Posted: Dec 17, 2011 11:28 am
by jlowder
Thommo wrote:
jlowder wrote:Consider this analogy. Let E be evidence that I bought lunch today at McDonald's; G be the hypothesis that the earth is the center of the solar system; and H be the hypothesis that the sun is the center of the solar system. H obviously gives no reason at all to expect that I would buy lunch today at McDonald's. In other words, H does not predict E, i.e., Pr(E|H) < 0.5. But so what? It doesn't follow that G is true or even that G is more likely than H. Why? Because G also fails to predict E, i.e., Pr(E|G) < 0.5. So there's no reason at all to think my buying lunch today at McDonald's is evidence favoring geocentrism over heliocentrism, i.e., Pr(E|G) > Pr(E|H).


I'm a little concerned here that you (appear to) suggest that prediction is equivalent to a probability of >0.5. Is that what you meant?


That is what I meant, but maybe I was wrong to write that. I'm sensing you think I was. :)

Thommo wrote:If you regularly buy lunch at McDonalds 6 days a week (for example), then Pr(E|H) can easily be > 0.5 regardless of any predictions of H.


Not necessarily. I'm using the epistemic interpretation of probability, not the frequency interpretation.
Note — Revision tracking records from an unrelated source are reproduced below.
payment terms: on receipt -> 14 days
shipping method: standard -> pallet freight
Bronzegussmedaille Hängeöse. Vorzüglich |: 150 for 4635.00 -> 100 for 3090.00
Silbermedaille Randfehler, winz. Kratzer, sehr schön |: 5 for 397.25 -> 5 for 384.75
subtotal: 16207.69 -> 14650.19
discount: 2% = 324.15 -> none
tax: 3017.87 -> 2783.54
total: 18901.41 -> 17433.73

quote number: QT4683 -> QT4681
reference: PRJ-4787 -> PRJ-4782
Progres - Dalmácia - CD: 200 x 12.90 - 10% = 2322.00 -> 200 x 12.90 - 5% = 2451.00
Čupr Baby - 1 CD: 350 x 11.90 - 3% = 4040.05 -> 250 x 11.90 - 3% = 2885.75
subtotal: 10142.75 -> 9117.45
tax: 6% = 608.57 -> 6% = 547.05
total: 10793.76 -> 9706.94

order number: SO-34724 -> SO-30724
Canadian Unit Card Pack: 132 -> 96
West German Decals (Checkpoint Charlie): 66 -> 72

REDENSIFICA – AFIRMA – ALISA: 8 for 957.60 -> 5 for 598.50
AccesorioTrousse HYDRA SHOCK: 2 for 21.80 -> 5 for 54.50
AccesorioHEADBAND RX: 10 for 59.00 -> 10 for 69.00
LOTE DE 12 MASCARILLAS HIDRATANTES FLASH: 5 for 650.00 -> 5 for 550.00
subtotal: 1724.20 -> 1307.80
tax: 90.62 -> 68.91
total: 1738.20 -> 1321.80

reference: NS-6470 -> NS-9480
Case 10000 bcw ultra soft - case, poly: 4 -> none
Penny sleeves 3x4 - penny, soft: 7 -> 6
If I regularly buy lunch at McDonald's 6 days a week, that could only be relevant IF:

1. We expand the expression Pr(E|H) to Pr(E|H&B), where B represents our background knowledge.
2. We include in B the fact that I regularly buy lunch at McDonald's 6 days a week.

If we do that, then Pr(E|H&B) > 0.5. Of course, H will be explanatorily irrelevant, since it will B, not H, that will make it possible for this value to be > 0.5. In fact, H will be irrelevant precisely because Pr(E|H&B) = Pr(E|B).